FOR IMMEDIATE RELEASE: February 23, 2004
Schumer Urges Feds To Build A Resource Center In Western Ny To Help Nuclear Workers With Their Claim Applications
Despite being home to scores of nuclear workers suffering from cancer due to the government's negligence, Western NY continues to be severely under-served by the feds' compensation program; Only 10 % of WNY claims have been paid out
US Senator Charles E. Schumer today implored the top federal officials responsible for overseeing the compensation program for cancer-struck nuclear workers to establish a new resource center Western New York as soon as possible to help sick workers with their compensation applications. Schumer lambasted the Energy Employees Occupational Illness Compensation Program (EEOICP) for only paying out ten percent of claims to New York nuclear workers and said that action is needed immediately to assist local nuclear workers with the application process.
"It boggles the mind that after these men and women got dangerously ill from helping develop the country's nuclear weapons program, the federal government would turn its back on them," Schumer said. "We have New Yorkers literally dying off as they wait for these payments that were promised to them. There is no one here to help them file their claims so they can get the compensation they deserve and former nuclear workers in Western New York deserve a lot better."
During World War II and at the start of the Cold War, the federal government lacked the capacity to manufacture nuclear weapons in federal facilities and turned to the private sector for help. Workers at these facilities handled high levels of radioactive materials and were responsible for helping to create the huge nuclear arsenal that served as a deterrent to the Soviet Union during the Cold War. Although government scientists knew of the dangers posed by the radiation, workers were given little or no protection and many have been diagnosed with cancer.
In an effort to compensate these workers, Congress passed legislation in 2000 that allowed them to file claims with the US Department of Labor for individual payments of $150,000 and other benefits for medical treatments. Workers who contracted radioactive cancer, beryllium disease or chronic silicosis after working at sites that performed nuclear weapons work during World War II and the Cold War were eligible. To file a claim, patients or their surviving families needed to provide proper documentation of their illness and employment history.
The Western New York region, including Western Pennsylvania, has the fourth highest concentration of these claims filed with the Department of Labor in comparison to those filed at existing resource centers nationwide. As of February 1, 2004 there were 3,771 Subtitle B applications submitted to the Department of Labor for review from this area alone. This number exceeds the number of claims filed at areas that do have resource centers already, such as Hanford, WA; Portsmouth, OH; Los Alamos, NM; Rocky Flats, CO; Idaho National Labs and Amchitka Test Site in Alaska. Western New York is home to 14 former Atomic Weapon Employers (AWE) sites and DOE clean up facilities (see below).
Even though Western New York has a large number of facilities, the only assistance applicants in the region now receive to wade through layers of red tape is from a traveling resource center that comes to the area infrequently to serve current and former nuclear workers. EEOICPA Section 3631 requires DOL to provide outreach and claimant assistance. Schumer said that a permanent facility is needed in Western New York, not only to increase awareness of the program among area residents, but to help serve workers throughout the clamaint process.
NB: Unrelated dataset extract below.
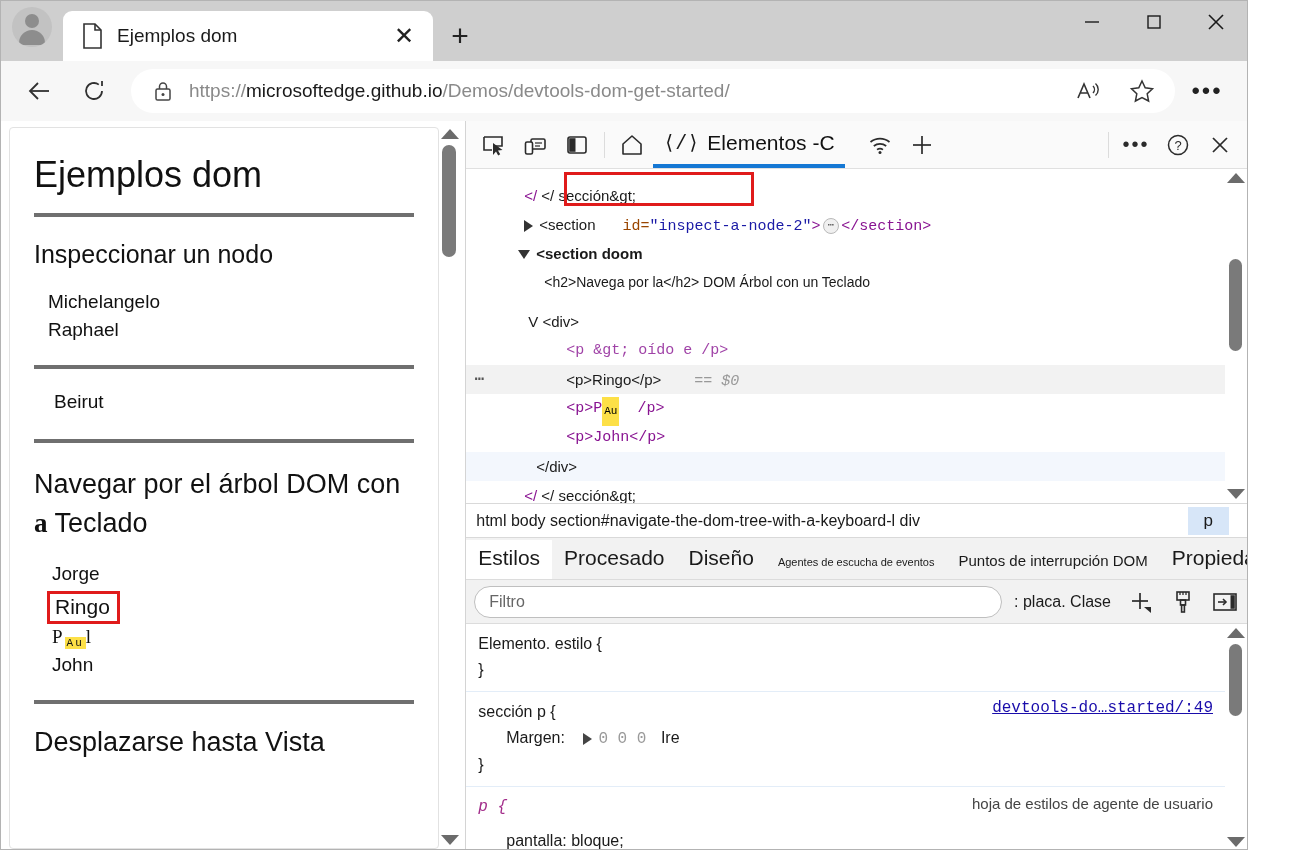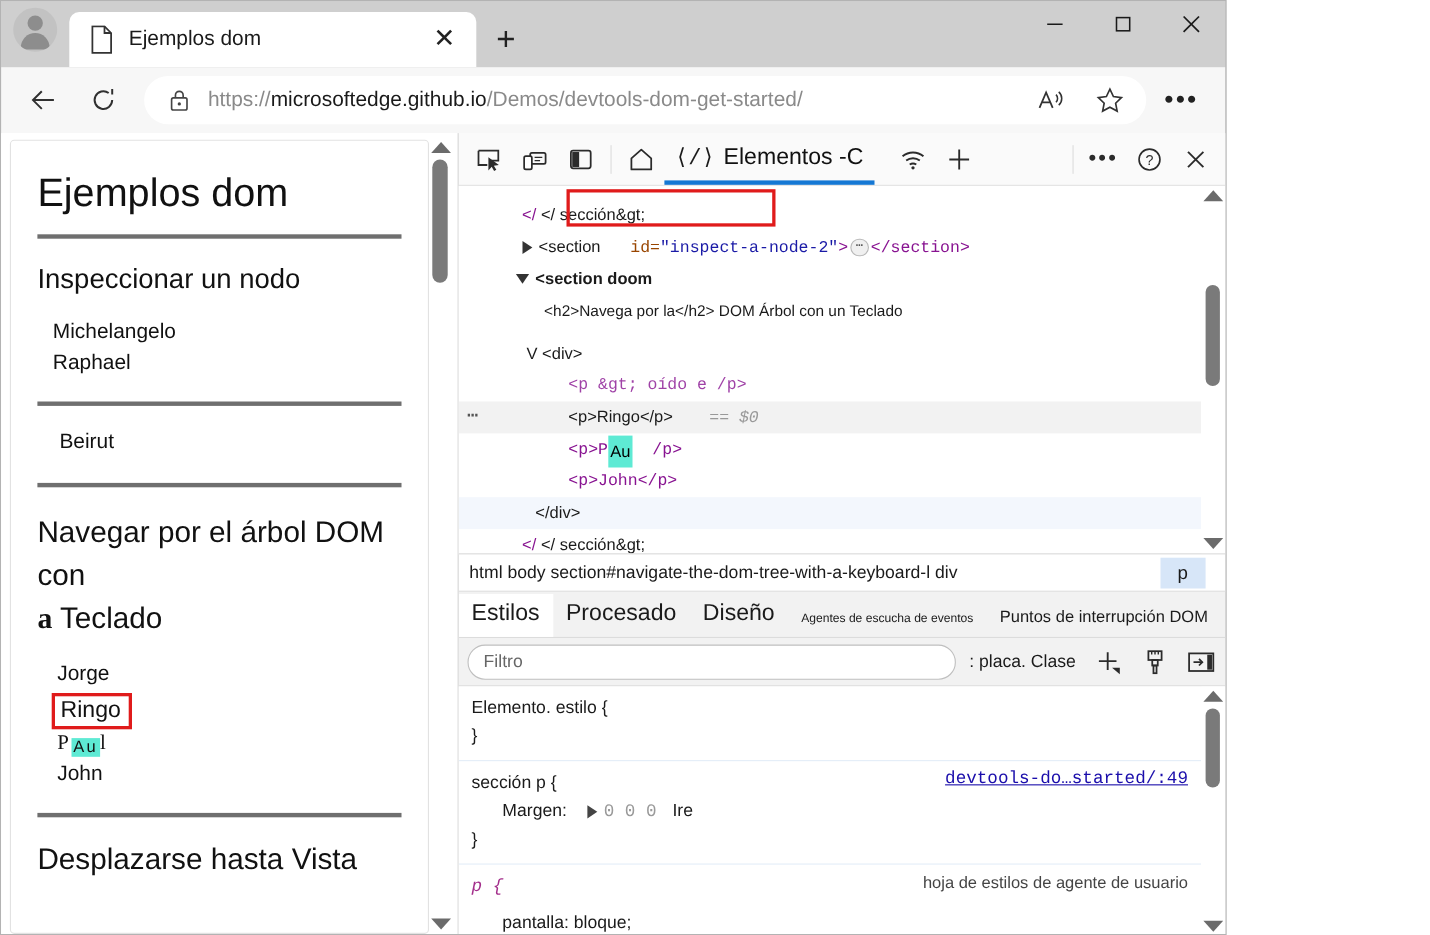"Ejemplos dom" #browser-window { width: 1115px -> 1248px }
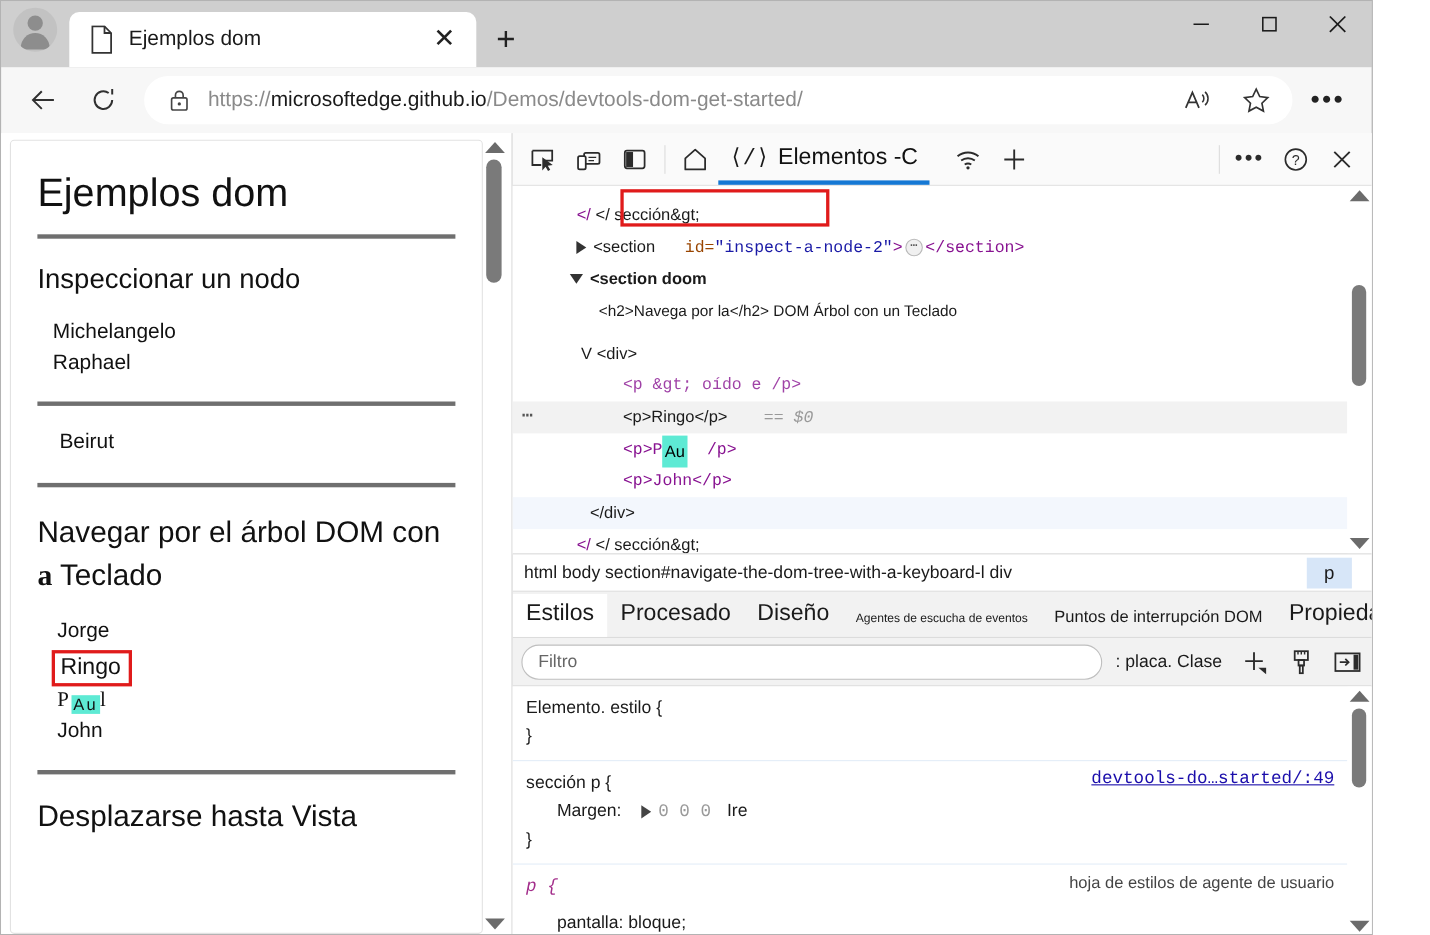"Au" .au-badge { background: #5eead4 -> #fde047; font-family: Liberation Sans, sans-serif -> Liberation Mono, monospace; font-size: 15px -> 11px }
A resource center assists workers in filing claims, gathering information about their work history, and other work related records necessary to file a claim for review. Ten resource centers have been set up by DOE and the Department of Labor (DOL) near DOE facilities across the country to help workers file applications.
"Despite having one of the greatest concentrations of facilities involved in nuclear weapons production-related activities in the nation, Western New York, and abutting areas of Pennsylvania, continue to be severely underserved by the EEOICP," Schumer wrote in a letter today to federal Energy Secretary Spencer Abraham and Labor Secretary Mary Chao. "The establishment of a permanent resource center in Western New York would represent a substantial step toward improving EEOICP services for workers in this region."
People affected worked at Electro Metallurgical (Niagara Falls), Hooker Electrochemical (Niagara Falls), Carborundum Company (Niagara Falls), Lake Ontario Ordinance Works (Niagara Falls), Simonds Saw and Steel Co (Lockport), Titanium Alloys Manufacturing (Niagara Falls), Ashland Oil (Tonawanda), Bethlehem Steel (Lackawanna), Bliss and Laughlin Steel (Buffalo), Linde Air Products (Buffalo), Linde Ceramics Plant (Tonawanda), Seaway Industrial Park (Tonawanda), Utica St. Warehouse (Buffalo), the West Valley Demonstration Project (West Valley).
California was recently awarded a resource center as part of the Fiscal Year 2004 Energy Appropriations bill that was signed into law. The bill says it is to be established within 120 days of enactment of the legislation, or by the beginning of April.